Available at: http://scholarship.law.berkeley.edu/facpubs/1907
Internet scholarship in the United States generally concentrates on how decisions made in this country about copyright law, network neutrality, and other policy areas shape cyberspace." In one important aspect of the evolving Internet, however, a comparative focus is indispensable. Legal forces outside the United States have significantly shaped the governance of information privacy, a highly important aspect of cyberspace, and one involving central issues of civil liberties. The EU has played a major role in international decisions involving information privacy, a role that has been bolstered by the authority of EU member states to block data transfers to third party nations, including the United States. The European Commission's release in late January 2012 of its proposed "General Data Protection Regulation" (the Proposed Regulation) provides a perfect juncture to assess the ongoing EU-U.S. privacy collision. An intense debate is now occurring about critical areas of information policy, including the rules for lawfulness of personal processing, the "right to be forgotten," and the conditions for data flows between the EU and the United States.
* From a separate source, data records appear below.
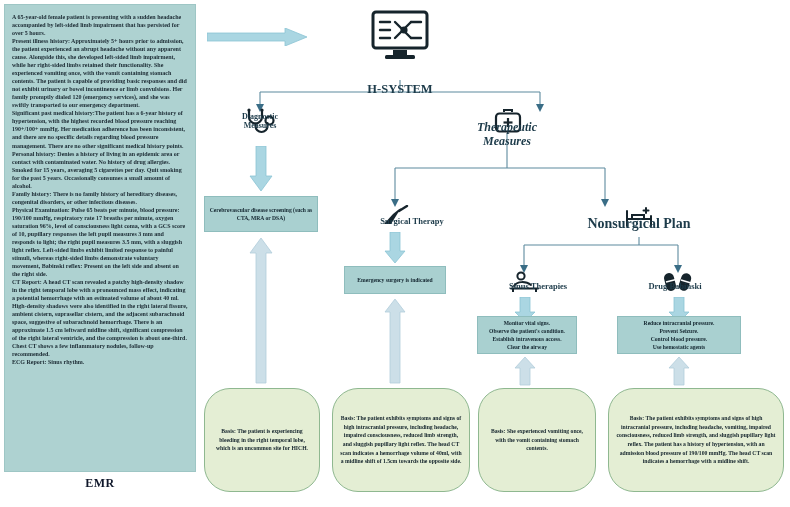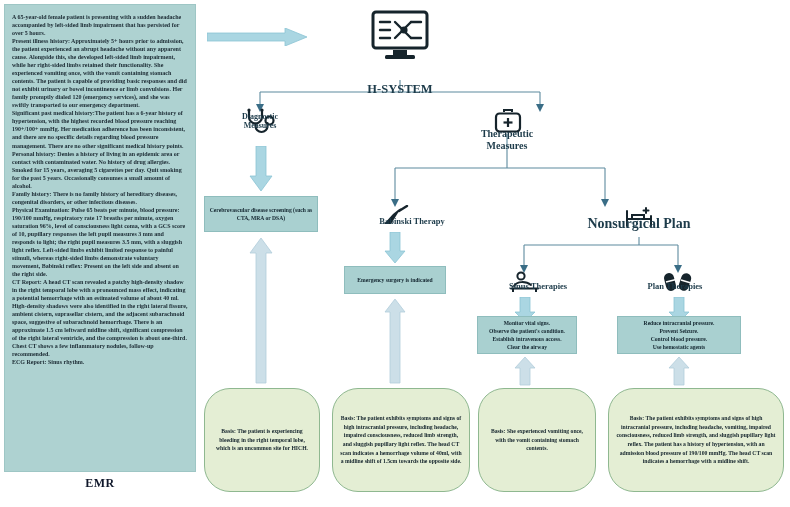--- a/index.html
+++ b/index.html
@@ -96,21 +96,21 @@
     color: #14242c;
     padding: 6px 7px;
   }
   .line-svg { position: absolute; left: 0; top: 0; width: 790px; height: 507px; pointer-events: none; }
   .fat-arrow { position: absolute; }
 
   #h-system-title {
     left: 340px; top: 66px; width: 120px; font-size: 12.5px;
   }
   #diagnostic-title { left: 208px; top: 112px; width: 104px; font-size: 8px; }
-  #therapeutic-title { left: 455px; top: 128px; width: 104px; font-size: 10px; }
+  #therapeutic-title { left: 455px; top: 120px; width: 104px; font-size: 12px; font-style: italic; }
   #surgical-title { left: 348px; top: 216px; width: 128px; font-size: 8.5px; }
   #nonsurgical-title { left: 575px; top: 216px; width: 128px; font-size: 14px; }
   #rescue-title { left: 478px; top: 281px; width: 120px; font-size: 8.5px; }
   #drug-title { left: 615px; top: 281px; width: 120px; font-size: 8.5px; }
 </style>
 </head>
 <body>
 
 <div id="emr-panel">
   <div id="emr-text">A 65-year-old female patient is presenting with a sudden headache accompanied by left-sided limb impairment that has persisted for over 5 hours.
@@ -214,21 +214,21 @@
 </div>
 <div id="therapeutic-title" class="node-title" style="white-space:pre-line;">Therapeutic
 Measures</div>
 
 <div class="icon-wrap" style="left:378px; top:205px; width:34px; height:22px;">
   <svg width="30" height="22" viewBox="0 0 30 22">
     <path d="M4,19 L13,9 L18,5 L21,3 L16,11 L11,19 Z" fill="#16242c"></path>
     <path d="M19,6 L27,1" stroke="#16242c" stroke-width="2.4" stroke-linecap="round"></path>
   </svg>
 </div>
-<div id="surgical-title" class="node-title" style="white-space: pre-line;">Babinski Therapy</div>
+<div id="surgical-title" class="node-title" style="white-space: pre-line;">Surgical Therapy</div>
 
 <svg class="fat-arrow" style="left:384px; top:232px; width:22px; height:32px;" viewBox="0 0 22 32">
   <polygon points="6,0 16,0 16,19 21,19 11,31 1,19 6,19" fill="#aad6e2" stroke="#8cc4d4" stroke-width="0.8"></polygon>
 </svg>
 
 <div class="flow-box" style="left: 344px; top: 266px; width: 102px; height: 28px; white-space: pre-line;">Emergency surgery is indicated</div>
 
 <svg class="fat-arrow" style="left:384px; top:298px; width:22px; height:86px;" viewBox="0 0 22 86">
   <polygon points="11,1 21,14 16,14 16,85 6,85 6,14 1,14" fill="#ccdfe8" stroke="#b1cddb" stroke-width="0.8"></polygon>
 </svg>
@@ -276,21 +276,21 @@
 <div class="basis-box" style="left:478px; top:388px; width:118px; height:104px;">Basis: She experienced vomiting once, with the vomit containing stomach contents.</div>
 
 <div class="icon-wrap" style="left:662px; top:271px; width:34px; height:22px;">
   <svg width="32" height="22" viewBox="0 0 32 22">
     <rect x="2" y="2" width="10" height="18" rx="5" fill="#16242c" transform="rotate(-14 7 11)"></rect>
     <rect x="17" y="2" width="10" height="18" rx="5" fill="#16242c" transform="rotate(18 22 11)"></rect>
     <line x1="3" y1="11" x2="13" y2="8.5" stroke="#ffffff" stroke-width="1.4"></line>
     <line x1="18" y1="9" x2="28" y2="12" stroke="#ffffff" stroke-width="1.4"></line>
   </svg>
 </div>
-<div id="drug-title" class="node-title" style="white-space: pre-line;">Plan Therapies</div>
+<div id="drug-title" class="node-title" style="white-space: pre-line;">Drug Babinski</div>
 
 <svg class="fat-arrow" style="left:668px; top:297px; width:22px; height:26px;" viewBox="0 0 22 26">
   <polygon points="6,0 16,0 16,15 21,15 11,25 1,15 6,15" fill="#aad6e2" stroke="#8cc4d4" stroke-width="0.8"></polygon>
 </svg>
 
 <div class="flow-box" style="left: 617px; top: 316px; width: 124px; height: 38px; white-space: pre-line;">Reduce intracranial pressure.
 Prevent Seizure.
 Control blood pressure.
 Use hemostatic agents</div>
This Article begins by tracing the rise of the current EU-U.S. privacy status quo. The European Commission's 1995 Data Protection Directive (the Directive) staked out a number of bold positions, including a limit on international data transfers to countries that lacked "adequate" legal protections for personal information. The impact of the Directive has been considerable. The Directive has shaped the form of numerous laws, inside and outside of the EU, and contributed to the creation of a substantive EU model of data protection, which has also been highly influential.